More great super old-school instrumental hip-hop from the dustedwax.org netlabel — or as the liner notes to the set in question, the 85 Decibel Monks EP Reel to Real, call it: “phat minimalistic.” These are straightforward, layered tracks of beats, effects, and samples, none of them any more dense than the average classic Run-DMC single, but each with its own spin. Take, for example, the distant horn bits that slowly echo and accrue on “Digging for Rocks” (MP3), one of the album’s finest tracks. That horn appears well into the song, following an elephantine beat that emphasizes its own swollen cadence, and some turntablist maneuvers that slowly veer into something resembling nascent techno. At first the horn is little more than a filigree, a tidy little sample that appears on schedule.
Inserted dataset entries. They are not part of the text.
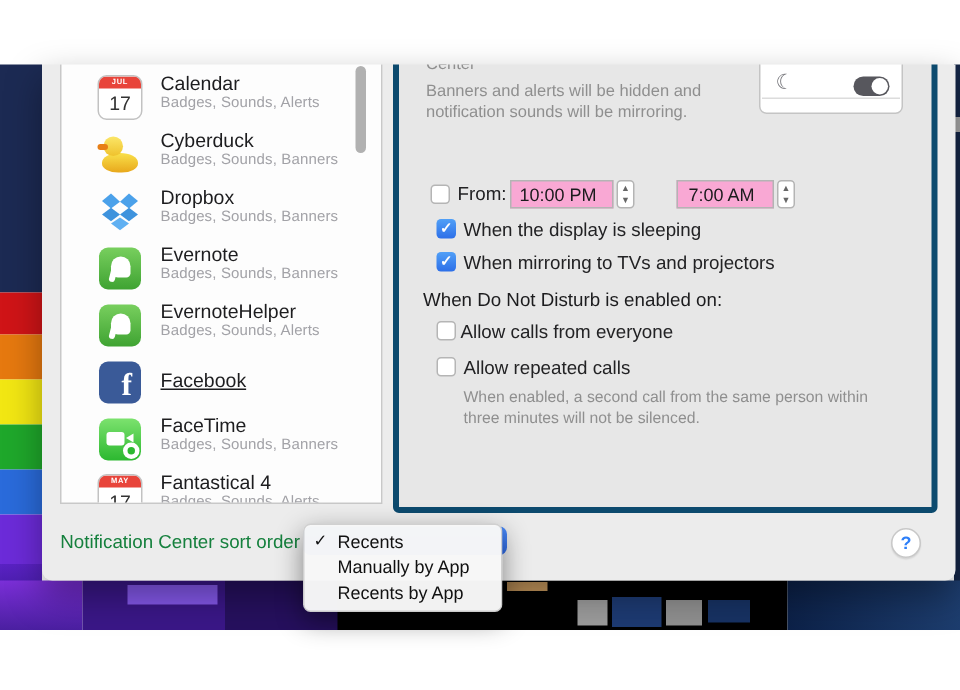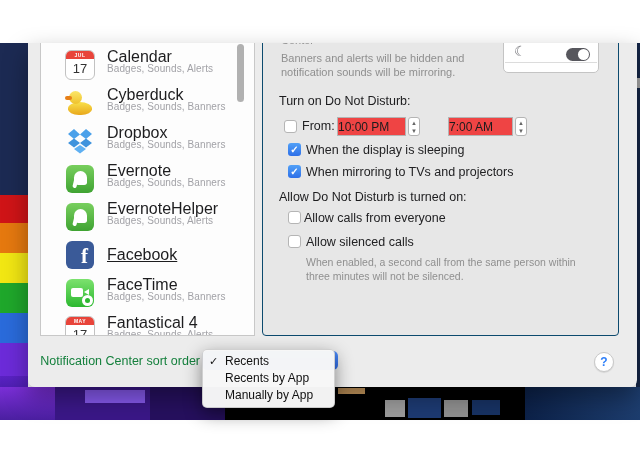--- a/index.html
+++ b/index.html
@@ -13,21 +13,21 @@
 
   
   .window{position:absolute;left:28px;top:43px;width:609px;height:344px;background:#ececec;
           border-radius:0 0 7px 7px;overflow:hidden;box-shadow:0 10px 24px rgba(0,0,0,.35);}
 
   
   .sidebar{position:absolute;left:12px;top:-6px;width:213px;height:297px;background:#fdfdfd;
            border:1px solid #c8c8c8;overflow:hidden;}
   .app-row{position:absolute;left:0;width:100%;height:38px;}
   .app-icon{position:absolute;left:24px;top:4px;width:30px;height:30px;}
-  .app-title{position:absolute;left:66px;top:2px;font-size:16px;color:#1d1d1f;}
+  .app-title{position:absolute;left:66px;top:2px;font-size:13px;color:#1d1d1f;}
   .app-sub{position:absolute;left:66px;top:17px;font-size:10px;color:#a2a2a7;letter-spacing:.1px;white-space:nowrap;}
   .app-row.single .app-title{top:10px;text-decoration:underline;}
   .scroll-thumb{position:absolute;left:196px;top:6px;width:7px;height:58px;background:#b1b1b1;border-radius:4px;}
 
   
   .ic-cal{width:28px;height:28px;background:#fff;border:1px solid #c2c2c2;border-radius:6px;overflow:hidden;}
   .ic-cal .hd{height:8px;background:#e8443a;color:#fff;font-size:5px;font-weight:bold;text-align:center;line-height:8px;letter-spacing:.5px;}
   .ic-cal .dy{text-align:center;font-size:13px;color:#333;line-height:19px;}
   .ic-duck{width:30px;height:30px;position:relative;}
   .ic-duck .body{position:absolute;left:3px;top:14px;width:24px;height:13px;border-radius:50% 50% 45% 45%;
@@ -44,29 +44,29 @@
   .ic-fb .f{position:absolute;right:6px;top:3px;color:#fff;font-size:21px;font-weight:bold;font-family:"Liberation Serif",serif;}
   .ic-ft{background:linear-gradient(#7ce26e,#2cb830);}
   .ic-ft .cam{position:absolute;left:5px;top:9px;width:12px;height:9px;background:#fff;border-radius:2px;}
   .ic-ft .lens{position:absolute;left:18px;top:10px;width:0;height:0;border-top:3.5px solid transparent;
                border-bottom:3.5px solid transparent;border-right:5px solid #fff;}
   .ic-ft .badge{position:absolute;right:1px;bottom:1px;width:11px;height:11px;background:#fff;border-radius:50%;}
   .ic-ft .badge i{position:absolute;left:3px;top:3px;width:5px;height:5px;background:#2cb830;border-radius:50%;}
 
   
   .panel{position:absolute;left:234px;top:-12px;width:355px;height:303px;background:#e7e7e7;
-         border:1px solid #0c4a6e;border-radius:4px;}
+         border:4px solid #0c4a6e;border-radius:4px;}
   .p-label{position:absolute;font-size:12.5px;color:#1c1c1e;white-space:nowrap;}
   .p-gray{position:absolute;font-size:11px;color:#8f8f8f;line-height:14px;white-space:nowrap;}
   .cbox{position:absolute;width:13px;height:13px;border-radius:3px;background:#fff;border:1px solid #b5b5b5;box-sizing:border-box;}
   .cbox.on{background:linear-gradient(#51a0f7,#2d6fe8);border:none;color:#fff;font-size:10px;font-weight:bold;
            text-align:center;line-height:13px;}
   .cb-label{position:absolute;font-size:12.5px;color:#222224;white-space:nowrap;}
-  .tfield{position:absolute;height:19px;background:#ef4444;border:1px solid #b4b4b4;box-sizing:border-box;
-          font-size:12px;color:#1b1b1d;text-align:left;padding:2px 5px 0 0;}
+  .tfield{position:absolute;height:19px;background:#f9a8d4;border:1px solid #b4b4b4;box-sizing:border-box;
+          font-size:12px;color:#1b1b1d;text-align:center;padding:2px 5px 0 0;}
   .stepper{position:absolute;width:12px;height:19px;background:#fff;border:1px solid #b4b4b4;border-radius:3px;
            box-sizing:border-box;font-size:6px;color:#666;text-align:center;line-height:8px;padding-top:1px;}
   .dnd-card{position:absolute;left:240px;top:-16px;width:94px;height:55px;background:#fff;
             border:1px solid #c4c4c4;border-radius:5px;}
   .dnd-card .div{position:absolute;left:1px;right:1px;top:45px;height:1px;background:#dcdcdc;}
   .moon{position:absolute;left:10px;top:26px;font-size:14px;color:#737378;}
   .toggle{position:absolute;right:8px;top:31px;width:24px;height:13px;background:#57575d;border-radius:7px;}
   .toggle .knob{position:absolute;right:1px;top:1px;width:11px;height:11px;background:#fff;border-radius:50%;}
 
   
@@ -217,21 +217,20 @@
 
     <div class="panel">
 
       <div class="p-gray" style="left:18px;top:1px;">Center</div>
 
       <div class="p-gray" style="left:18px;top:19px;">
         <span>Banners and alerts will be hidden and</span><br>
         <span>notification sounds will be mirroring.</span>
       </div>
 
-      <div class="p-label" style="left:16px;top:62px;">Turn on Do Not Disturb:</div>
 
       <div class="cbox" style="left:21px;top:88px;"></div>
       <div class="cb-label" style="left:39px;top:87px;">From:</div>
       <div class="tfield" style="left:74px;top:85px;width:69px;">10:00 PM</div>
       <div class="stepper" style="left:145px;top:85px;">
         <span>▲</span><br>
         <span>▼</span>
       </div>
       <div class="cb-label" style="left:164px;top:87px;margin-left:36px;">to:</div>
       <div class="tfield" style="left:185px;top:85px;width:65px;">7:00 AM</div>
@@ -239,27 +238,27 @@
         <span>▲</span><br>
         <span>▼</span>
       </div>
 
       <div class="cbox on" style="left:25px;top:111px;">✓</div>
       <div class="cb-label" style="left:43px;top:111px;">When the display is sleeping</div>
 
       <div class="cbox on" style="left:25px;top:133px;">✓</div>
       <div class="cb-label" style="left:43px;top:133px;">When mirroring to TVs and projectors</div>
 
-      <div class="p-label" style="left:16px;top:158px;">Allow Do Not Disturb is turned on:</div>
+      <div class="p-label" style="left:16px;top:158px;">When Do Not Disturb is enabled on:</div>
 
       <div class="cbox" style="left:25px;top:179px;"></div>
       <div class="cb-label" style="left:41px;top:179px;">Allow calls from everyone</div>
 
       <div class="cbox" style="left:25px;top:203px;"></div>
-      <div class="cb-label" style="left:43px;top:203px;">Allow silenced calls</div>
+      <div class="cb-label" style="left:43px;top:203px;">Allow repeated calls</div>
 
       <div class="p-gray" style="left:43px;top:224px;font-size:10.5px;line-height:13.5px;">
         <span>When enabled, a second call from the same person within</span><br>
         <span>three minutes will not be silenced.</span>
       </div>
 
       <div class="dnd-card">
         <div class="moon">☾</div>
         <div class="toggle">
             <div class="knob"></div>
@@ -272,20 +271,20 @@
     <div class="popup"></div>
     <div class="help">?</div>
   </div>
 
   <div class="menu">
     <div class="menu-item">
       <span class="chk">✓</span>
       <span>Recents</span>
     </div>
     <div class="menu-item">
+      <span>Manually by App</span>
+    </div>
+    <div class="menu-item">
       <span>Recents by App</span>
     </div>
-    <div class="menu-item">
-      <span>Manually by App</span>
-    </div>
   </div>
 
 </div>
 
 </body></html>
But in time it becomes more prominent in the mix, the sample increasing in volume and length, summoning up the presence of a proper jazz solo, but doing so using the techniques and self-imposed constraints of hip-hop — which is to say, employing pre-recorded material in a manner that is nonetheless vibrant and suggests compositional development.

[audio:http://www.archive.org/download/DWK059/85_decibel_Monks_-_03_-_Digging_For_Rocks.mp3|titles=”Digging for Rocks”|artists=85 Decibel Monks]

Get the full set at dustedwax.org.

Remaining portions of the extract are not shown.